(Content revision data)
* * * * * * *

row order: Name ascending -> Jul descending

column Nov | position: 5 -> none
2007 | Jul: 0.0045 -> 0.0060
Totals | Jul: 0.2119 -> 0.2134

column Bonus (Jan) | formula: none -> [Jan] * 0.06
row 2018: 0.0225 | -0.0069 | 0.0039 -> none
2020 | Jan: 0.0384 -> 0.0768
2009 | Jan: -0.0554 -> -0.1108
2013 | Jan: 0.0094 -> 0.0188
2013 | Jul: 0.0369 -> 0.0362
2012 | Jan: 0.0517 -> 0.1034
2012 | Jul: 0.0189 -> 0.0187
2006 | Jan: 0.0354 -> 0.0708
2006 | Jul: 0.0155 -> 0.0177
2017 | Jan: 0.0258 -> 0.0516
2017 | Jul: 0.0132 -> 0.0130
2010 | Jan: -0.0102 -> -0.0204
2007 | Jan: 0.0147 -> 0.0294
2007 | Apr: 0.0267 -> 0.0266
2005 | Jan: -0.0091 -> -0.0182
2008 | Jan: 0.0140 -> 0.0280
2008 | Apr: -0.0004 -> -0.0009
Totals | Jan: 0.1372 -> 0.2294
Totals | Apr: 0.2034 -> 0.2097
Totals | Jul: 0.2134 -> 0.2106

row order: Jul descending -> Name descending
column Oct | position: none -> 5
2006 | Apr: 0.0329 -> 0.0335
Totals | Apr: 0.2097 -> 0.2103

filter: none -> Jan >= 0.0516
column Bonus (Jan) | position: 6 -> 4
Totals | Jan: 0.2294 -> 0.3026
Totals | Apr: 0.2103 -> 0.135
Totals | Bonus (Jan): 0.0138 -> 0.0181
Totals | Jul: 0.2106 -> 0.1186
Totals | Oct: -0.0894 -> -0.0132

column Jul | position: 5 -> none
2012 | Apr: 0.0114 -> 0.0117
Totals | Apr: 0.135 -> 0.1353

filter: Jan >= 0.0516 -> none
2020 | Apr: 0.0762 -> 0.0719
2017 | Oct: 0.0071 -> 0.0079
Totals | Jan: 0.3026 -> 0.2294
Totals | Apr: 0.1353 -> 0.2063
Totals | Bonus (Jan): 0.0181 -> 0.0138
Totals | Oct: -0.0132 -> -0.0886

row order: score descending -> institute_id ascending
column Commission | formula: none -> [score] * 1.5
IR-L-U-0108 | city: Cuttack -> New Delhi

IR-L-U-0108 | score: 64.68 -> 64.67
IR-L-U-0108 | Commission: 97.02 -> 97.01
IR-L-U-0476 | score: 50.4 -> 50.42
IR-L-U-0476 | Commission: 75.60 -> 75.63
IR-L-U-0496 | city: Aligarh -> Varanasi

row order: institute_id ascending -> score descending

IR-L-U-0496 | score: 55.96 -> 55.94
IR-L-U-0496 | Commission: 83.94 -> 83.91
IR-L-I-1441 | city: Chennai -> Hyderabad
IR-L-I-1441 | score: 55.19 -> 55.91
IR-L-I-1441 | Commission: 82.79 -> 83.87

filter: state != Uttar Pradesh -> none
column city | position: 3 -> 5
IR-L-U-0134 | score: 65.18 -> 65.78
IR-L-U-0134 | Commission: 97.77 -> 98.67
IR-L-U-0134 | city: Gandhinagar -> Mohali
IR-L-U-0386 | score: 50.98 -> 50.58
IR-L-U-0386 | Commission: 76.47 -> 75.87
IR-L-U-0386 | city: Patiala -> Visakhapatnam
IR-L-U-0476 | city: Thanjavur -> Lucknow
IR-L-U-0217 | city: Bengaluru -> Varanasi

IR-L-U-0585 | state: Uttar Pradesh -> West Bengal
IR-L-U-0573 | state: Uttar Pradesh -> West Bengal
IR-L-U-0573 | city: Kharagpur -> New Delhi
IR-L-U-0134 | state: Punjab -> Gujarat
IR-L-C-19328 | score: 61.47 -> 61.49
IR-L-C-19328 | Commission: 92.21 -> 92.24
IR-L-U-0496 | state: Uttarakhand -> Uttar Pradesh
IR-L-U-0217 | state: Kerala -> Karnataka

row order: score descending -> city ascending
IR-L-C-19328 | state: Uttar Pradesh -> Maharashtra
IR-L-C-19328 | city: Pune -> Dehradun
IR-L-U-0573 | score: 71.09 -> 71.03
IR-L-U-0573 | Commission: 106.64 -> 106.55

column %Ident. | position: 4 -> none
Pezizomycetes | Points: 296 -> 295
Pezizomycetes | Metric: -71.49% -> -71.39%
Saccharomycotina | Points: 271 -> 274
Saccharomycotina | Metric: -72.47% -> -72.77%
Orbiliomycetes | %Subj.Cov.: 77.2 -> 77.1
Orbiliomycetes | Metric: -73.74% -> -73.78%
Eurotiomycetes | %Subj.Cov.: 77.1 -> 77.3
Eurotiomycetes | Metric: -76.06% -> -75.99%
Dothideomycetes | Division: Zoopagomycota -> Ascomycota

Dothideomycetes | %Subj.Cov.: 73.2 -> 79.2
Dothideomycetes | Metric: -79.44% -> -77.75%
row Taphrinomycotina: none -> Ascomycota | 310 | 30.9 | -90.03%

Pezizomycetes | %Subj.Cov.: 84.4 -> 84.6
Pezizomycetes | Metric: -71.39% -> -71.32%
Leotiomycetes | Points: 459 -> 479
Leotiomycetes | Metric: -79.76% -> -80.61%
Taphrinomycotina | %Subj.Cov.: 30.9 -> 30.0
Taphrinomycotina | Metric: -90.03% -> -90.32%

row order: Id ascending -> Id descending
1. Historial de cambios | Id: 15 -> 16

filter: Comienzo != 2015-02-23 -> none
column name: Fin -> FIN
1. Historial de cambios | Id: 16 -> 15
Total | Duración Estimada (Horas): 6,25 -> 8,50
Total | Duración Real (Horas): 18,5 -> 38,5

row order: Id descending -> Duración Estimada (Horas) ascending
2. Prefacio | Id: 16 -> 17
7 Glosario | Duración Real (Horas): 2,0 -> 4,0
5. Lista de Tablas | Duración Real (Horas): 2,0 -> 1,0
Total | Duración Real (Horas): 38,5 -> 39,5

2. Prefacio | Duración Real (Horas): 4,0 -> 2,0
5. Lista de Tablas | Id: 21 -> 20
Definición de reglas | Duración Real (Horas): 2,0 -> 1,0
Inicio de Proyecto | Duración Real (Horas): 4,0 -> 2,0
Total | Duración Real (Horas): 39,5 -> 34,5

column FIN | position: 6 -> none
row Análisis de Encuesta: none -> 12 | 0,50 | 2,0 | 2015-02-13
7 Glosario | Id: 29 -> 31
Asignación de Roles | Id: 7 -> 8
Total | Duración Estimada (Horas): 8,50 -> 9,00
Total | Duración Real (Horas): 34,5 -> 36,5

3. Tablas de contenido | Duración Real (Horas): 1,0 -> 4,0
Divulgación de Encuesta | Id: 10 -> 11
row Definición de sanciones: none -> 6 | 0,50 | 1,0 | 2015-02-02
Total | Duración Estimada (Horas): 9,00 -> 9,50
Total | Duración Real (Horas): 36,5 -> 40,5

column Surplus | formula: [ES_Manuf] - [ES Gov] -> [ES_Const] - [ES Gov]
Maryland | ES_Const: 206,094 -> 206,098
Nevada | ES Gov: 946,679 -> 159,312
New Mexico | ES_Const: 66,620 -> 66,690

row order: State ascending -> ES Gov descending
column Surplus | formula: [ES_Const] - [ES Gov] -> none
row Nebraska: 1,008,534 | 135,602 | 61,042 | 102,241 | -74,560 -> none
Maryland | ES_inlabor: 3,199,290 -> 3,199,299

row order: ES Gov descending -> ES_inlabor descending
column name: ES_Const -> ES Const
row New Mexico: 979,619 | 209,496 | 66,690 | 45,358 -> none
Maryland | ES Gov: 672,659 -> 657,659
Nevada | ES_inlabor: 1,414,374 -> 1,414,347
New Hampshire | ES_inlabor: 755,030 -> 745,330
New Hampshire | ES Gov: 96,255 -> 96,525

* * * * * * *

• Work to complete: Only the lines from the one containing "row New Mexico: 979,619" through the final line of the records above should be printed, exactly as they stand.

• Response area:
row New Mexico: 979,619 | 209,496 | 66,690 | 45,358 -> none
Maryland | ES Gov: 672,659 -> 657,659
Nevada | ES_inlabor: 1,414,374 -> 1,414,347
New Hampshire | ES_inlabor: 755,030 -> 745,330
New Hampshire | ES Gov: 96,255 -> 96,525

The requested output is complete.